_Work order_
Report back every line from the entries below in which the word "font" occurs.
════
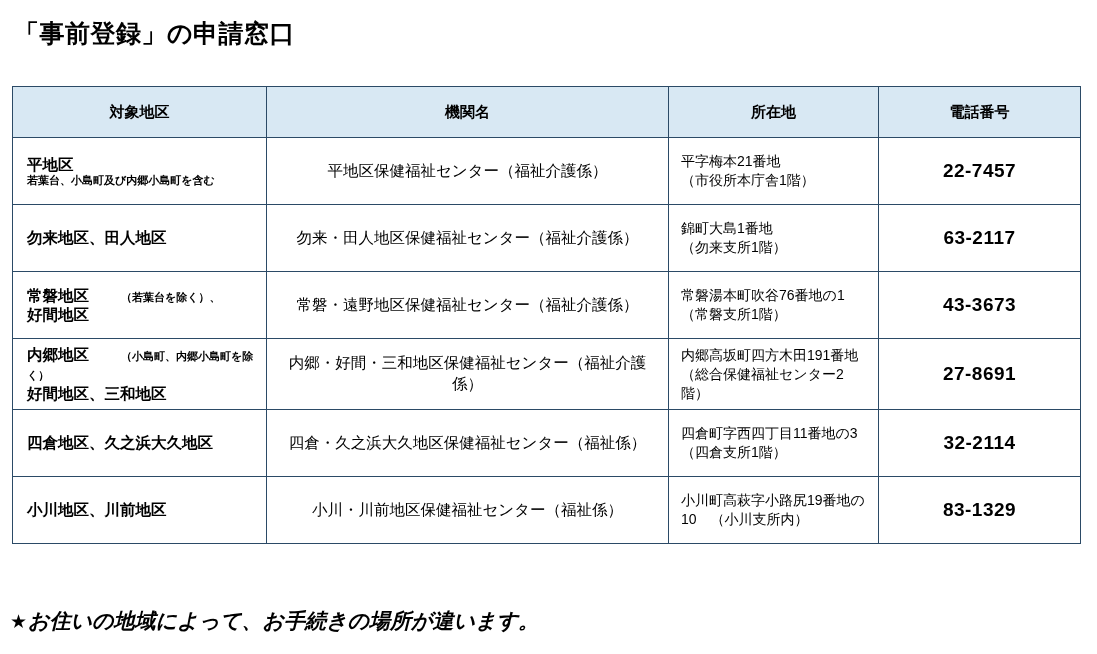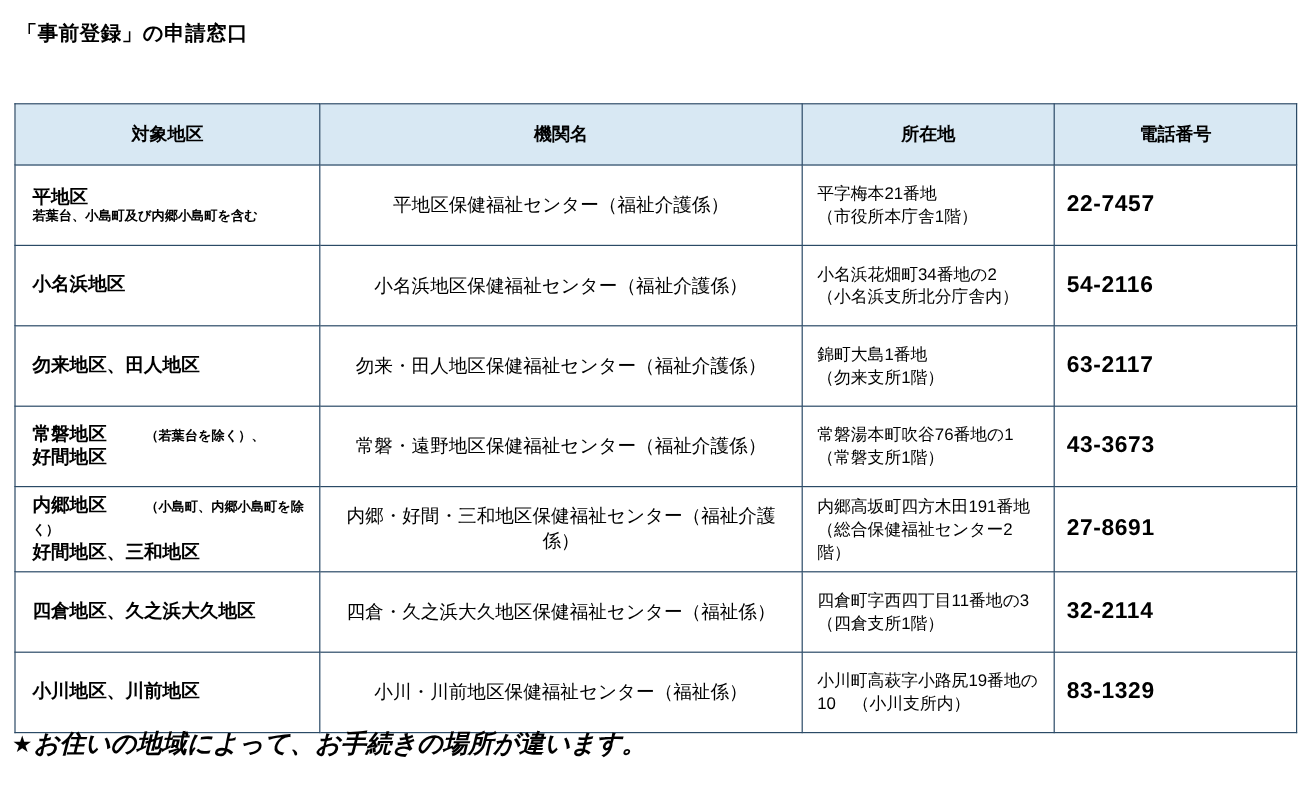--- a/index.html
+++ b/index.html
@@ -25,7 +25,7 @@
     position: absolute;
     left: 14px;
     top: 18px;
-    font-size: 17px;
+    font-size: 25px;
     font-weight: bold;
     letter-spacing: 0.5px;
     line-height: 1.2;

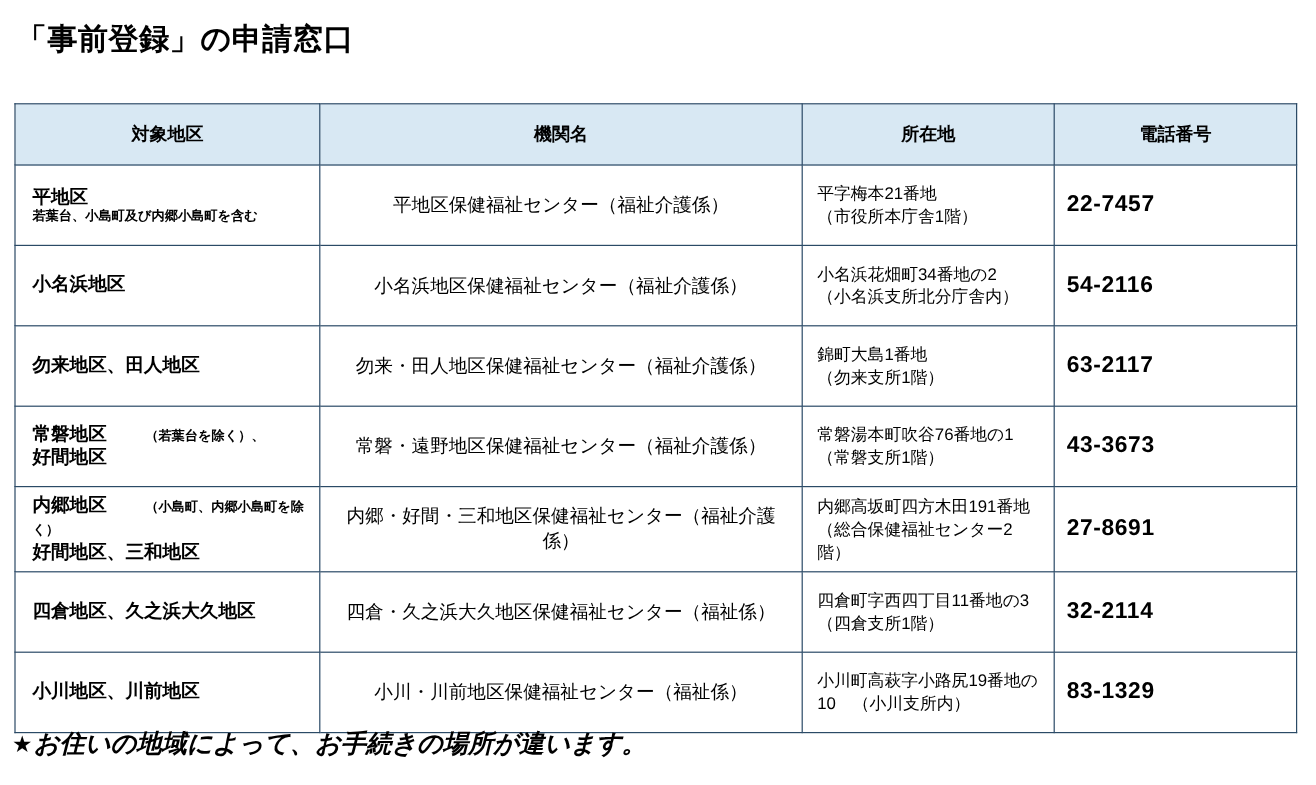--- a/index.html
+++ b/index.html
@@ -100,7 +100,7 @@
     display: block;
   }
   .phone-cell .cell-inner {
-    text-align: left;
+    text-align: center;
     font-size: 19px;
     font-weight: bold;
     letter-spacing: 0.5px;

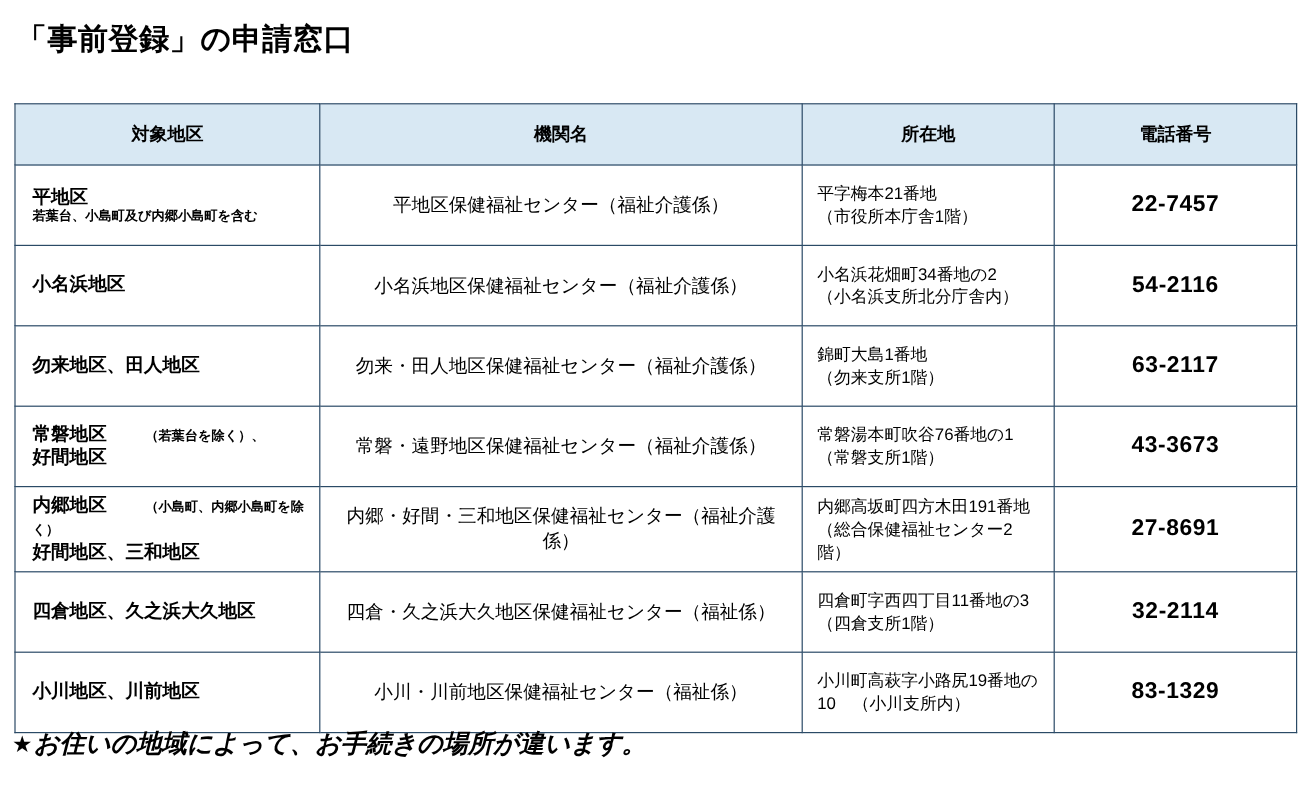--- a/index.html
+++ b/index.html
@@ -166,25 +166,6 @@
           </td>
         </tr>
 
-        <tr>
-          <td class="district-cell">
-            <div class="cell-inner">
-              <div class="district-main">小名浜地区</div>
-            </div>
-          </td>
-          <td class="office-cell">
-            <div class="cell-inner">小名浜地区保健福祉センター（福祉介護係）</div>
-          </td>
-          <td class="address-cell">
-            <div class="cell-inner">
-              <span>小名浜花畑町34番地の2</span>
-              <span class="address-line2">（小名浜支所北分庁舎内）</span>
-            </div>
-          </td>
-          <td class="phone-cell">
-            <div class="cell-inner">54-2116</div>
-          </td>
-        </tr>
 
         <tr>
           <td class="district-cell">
════
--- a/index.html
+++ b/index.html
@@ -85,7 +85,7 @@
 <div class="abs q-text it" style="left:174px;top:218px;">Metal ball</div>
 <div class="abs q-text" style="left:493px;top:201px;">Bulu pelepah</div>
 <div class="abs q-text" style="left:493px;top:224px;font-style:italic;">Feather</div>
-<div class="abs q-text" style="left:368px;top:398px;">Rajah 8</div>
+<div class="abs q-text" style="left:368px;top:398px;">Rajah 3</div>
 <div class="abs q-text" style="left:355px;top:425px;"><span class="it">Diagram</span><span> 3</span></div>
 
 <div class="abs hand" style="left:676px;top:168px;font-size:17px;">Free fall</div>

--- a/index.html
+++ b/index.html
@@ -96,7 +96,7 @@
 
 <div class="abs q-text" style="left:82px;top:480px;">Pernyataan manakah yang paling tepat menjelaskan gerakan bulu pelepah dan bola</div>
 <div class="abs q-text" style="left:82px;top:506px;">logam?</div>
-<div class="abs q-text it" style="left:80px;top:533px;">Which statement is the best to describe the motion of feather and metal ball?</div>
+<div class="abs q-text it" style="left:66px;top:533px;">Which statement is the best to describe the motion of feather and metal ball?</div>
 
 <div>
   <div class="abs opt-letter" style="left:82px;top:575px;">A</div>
════
_Response for this exercise_
-    font-size: 17px;
+    font-size: 25px;
     font-weight: bold;
     font-size: 19px;
     font-weight: bold;
 <div class="abs q-text" style="left:493px;top:224px;font-style:italic;">Feather</div>
 <div class="abs hand" style="left:676px;top:168px;font-size:17px;">Free fall</div>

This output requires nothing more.